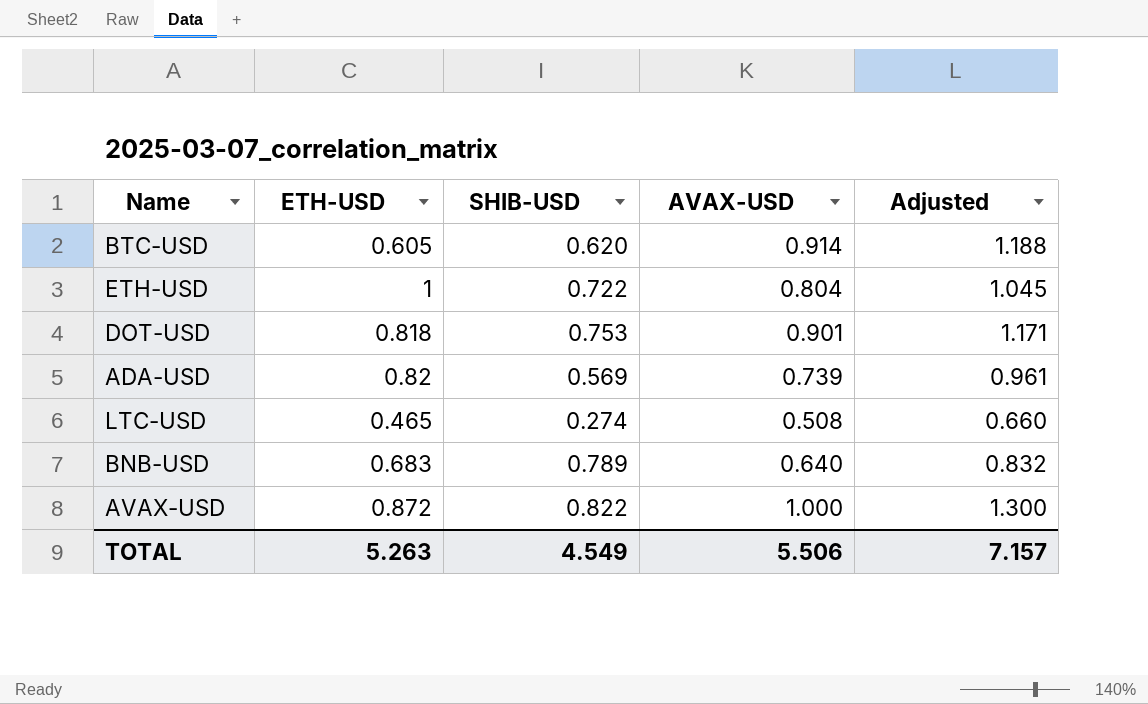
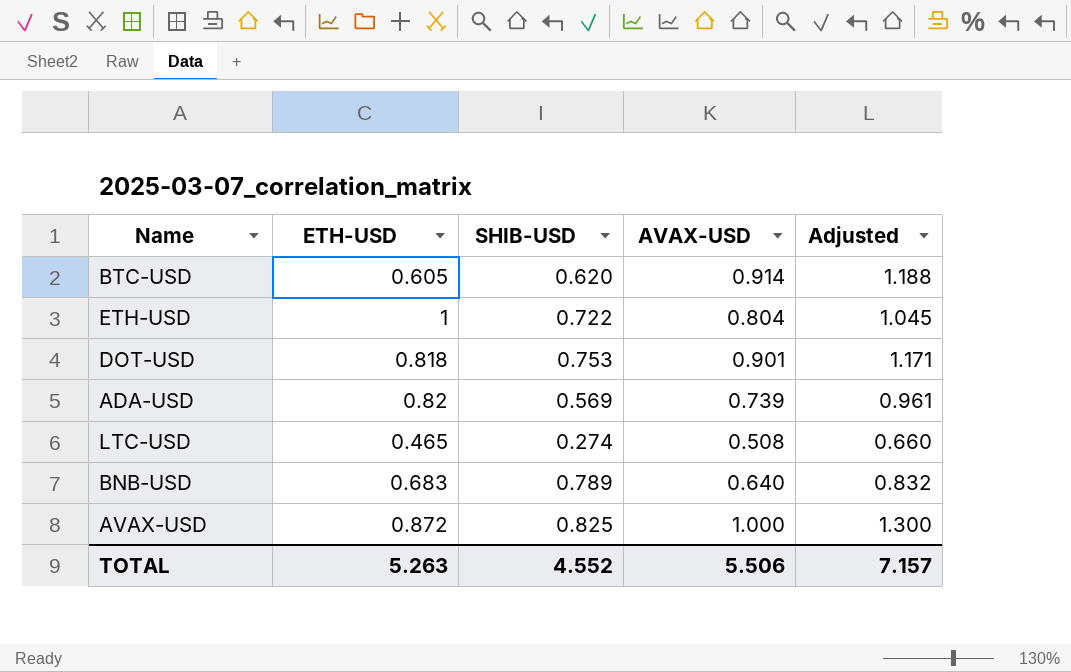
AVAX-USD | SHIB-USD: 0.822 -> 0.825
TOTAL | SHIB-USD: 4.549 -> 4.552

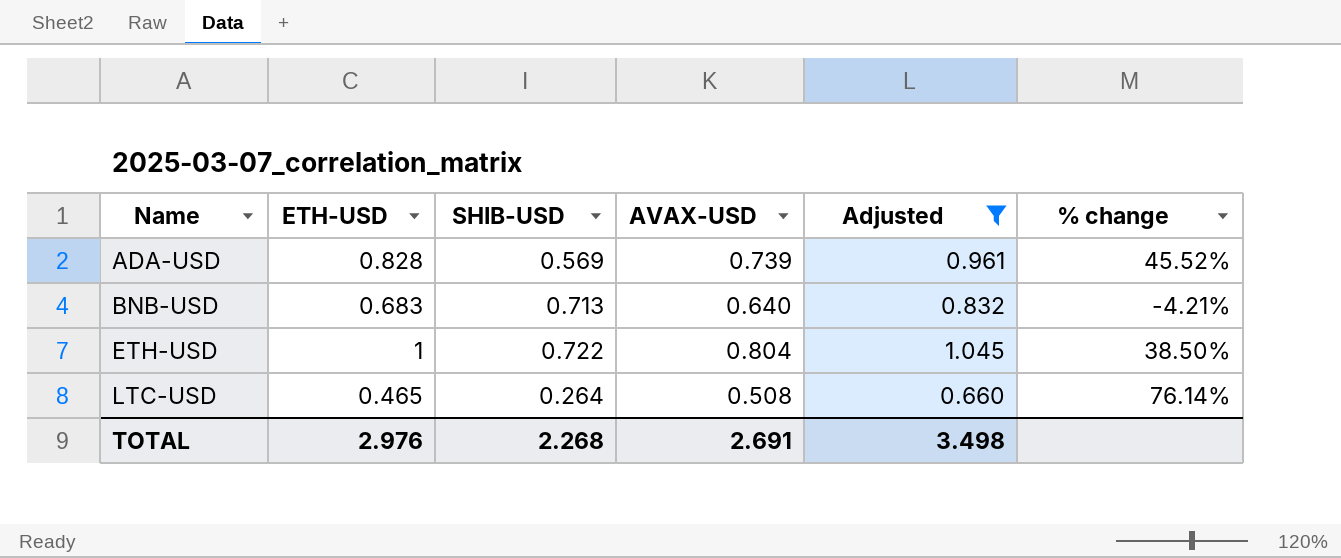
filter: none -> Adjusted <= 1.045
row order: none -> Name ascending
column % change | formula: none -> ([ETH-USD] - [SHIB-USD]) / [SHIB-USD]
ADA-USD | ETH-USD: 0.82 -> 0.828
BNB-USD | SHIB-USD: 0.789 -> 0.713
LTC-USD | SHIB-USD: 0.274 -> 0.264
TOTAL | ETH-USD: 5.263 -> 2.976
TOTAL | SHIB-USD: 4.552 -> 2.268
TOTAL | AVAX-USD: 5.506 -> 2.691
TOTAL | Adjusted: 7.157 -> 3.498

────────────────────

Retype the data above as given, letting no picture into the copy.

AVAX-USD | SHIB-USD: 0.822 -> 0.825
TOTAL | SHIB-USD: 4.549 -> 4.552

filter: none -> Adjusted <= 1.045
row order: none -> Name ascending
column % change | formula: none -> ([ETH-USD] - [SHIB-USD]) / [SHIB-USD]
ADA-USD | ETH-USD: 0.82 -> 0.828
BNB-USD | SHIB-USD: 0.789 -> 0.713
LTC-USD | SHIB-USD: 0.274 -> 0.264
TOTAL | ETH-USD: 5.263 -> 2.976
TOTAL | SHIB-USD: 4.552 -> 2.268
TOTAL | AVAX-USD: 5.506 -> 2.691
TOTAL | Adjusted: 7.157 -> 3.498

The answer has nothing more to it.